Kapolsek Grogol Petamburan, Reza Aditya mengatakan, aksi itu terjadi dalam kurun waktu waktu September hingga Desember 2025 di rumah korban yang berada di kawasan Jalan Tanjung Duren Utara, Jakarta Barat.
“Kerugian materiil korban kurang lebih sekitar Rp300 juta, berupa perhiasan dan sejumlah barang mewah lainnya,” kata Reza saat dikonfirmasi, Selasa, 10 Maret 2026.
Menurutnya, pelaku dan korban memiliki hubungan pertemanan yang cukup dekat dan telah saling mengenal sejak lama. Kedekatan tersebut dimanfaatkan pelaku untuk melancarkan aksinya.
“Tersangka ini menduplikasi kunci rumah korban. Ketika korban tidak berada di rumah, tersangka masuk dan melakukan pencurian,” ujarnya.
Pada awalnya, korban sempat mengira barang-barangnya hilang karena hal mistis. Namun seiring waktu, korban mulai curiga terhadap orang-orang di sekitarnya.
Korban kemudian memasang kamera pengawas (CCTV) di dalam kamar rumahnya. Dari rekaman tersebut akhirnya terungkap bahwa pelaku pencurian adalah sahabatnya sendiri.
“Awalnya korban sempat curiga ke arah hal mistis. Setelah memasang CCTV, barulah terlihat bahwa pelaku pencurian adalah tersangka DS,” kata Reza.
Berdasarkan rekaman CCTV tersebut, polisi kemudian melakukan penyelidikan dan berhasil menangkap pelaku pada Jumat (6/3/2026).
Sementara itu, Kanit Reskrim Polsek Grogol Petamburan, Alexander Tengbunan menambahkan, saat proses pemeriksaan korban sempat menanyakan langsung alasan pelaku melakukan perbuatan tersebut.

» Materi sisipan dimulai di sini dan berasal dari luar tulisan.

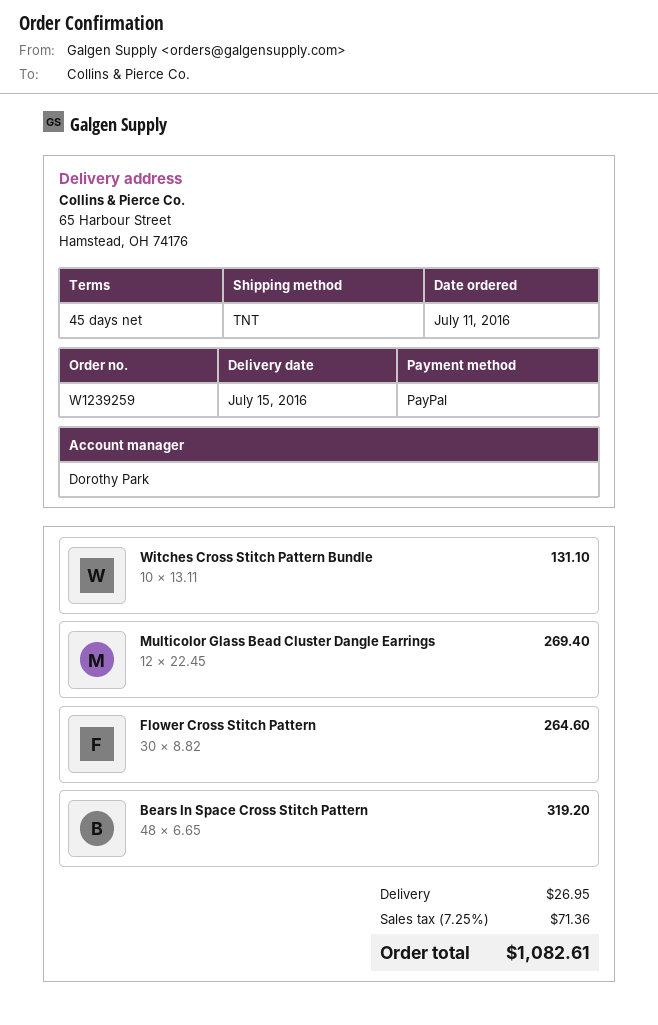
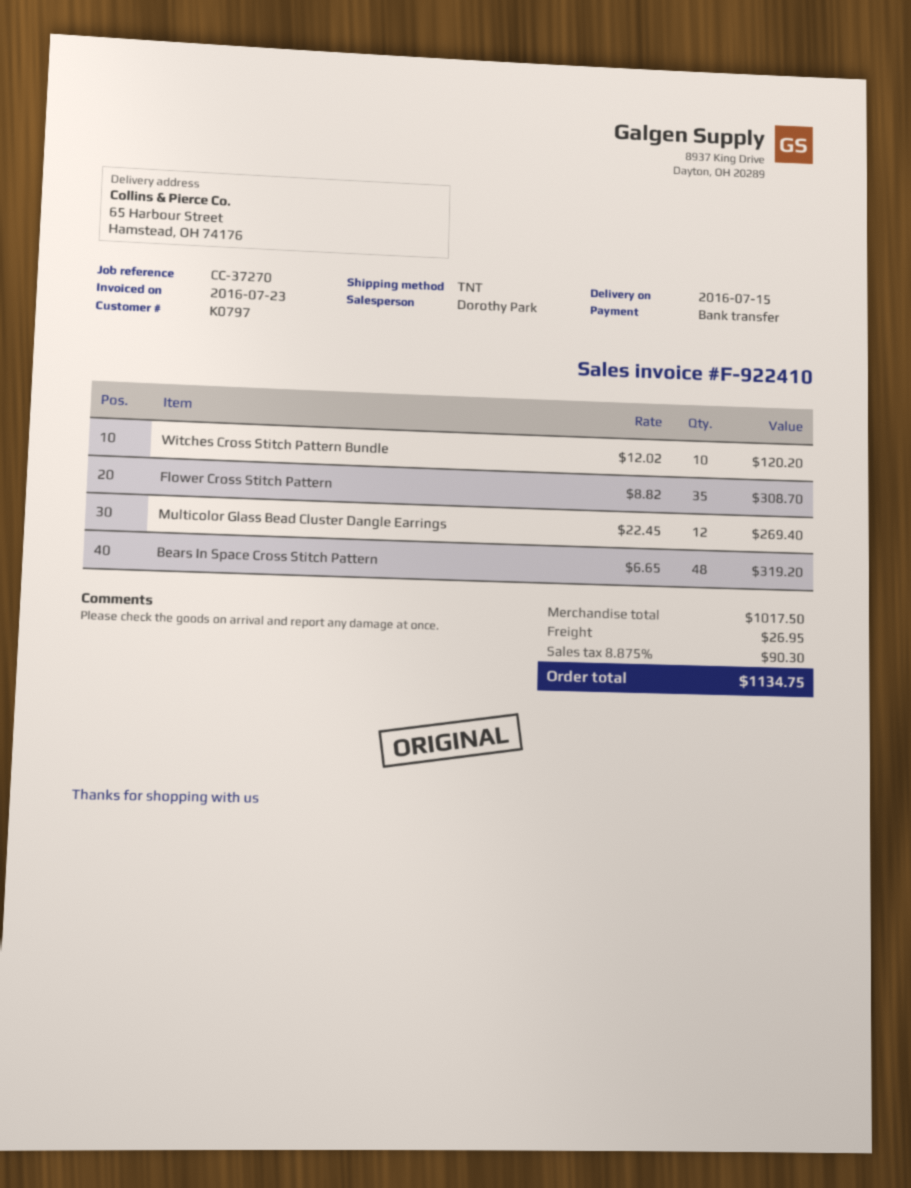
payment method: PayPal -> bank transfer
Witches Cross Stitch Pattern Bundle: 10 x 13.11 = 131.10 -> 10 x 12.02 = 120.20
Flower Cross Stitch Pattern: 30 x 8.82 = 264.60 -> 35 x 8.82 = 308.70
tax: 7.25% = 71.36 -> 8.875% = 90.30
total: 1082.61 -> 1134.75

“Pelaku menjawab bahwa karena korban terlalu baik, sehingga tersangka melakukan tindak pidana itu,” ujarnya.
Menurut Alex, pelaku justru menjawab bahwa korban yang terlalu baik kepadanya menjadi alasan ia melakukan tindakan tersebut.
“Atas perbuatannya, tersangka DS dijerat Pasal 477 KUHP dengan ancaman hukuman penjara maksimal tujuh tahun,” tandasnya.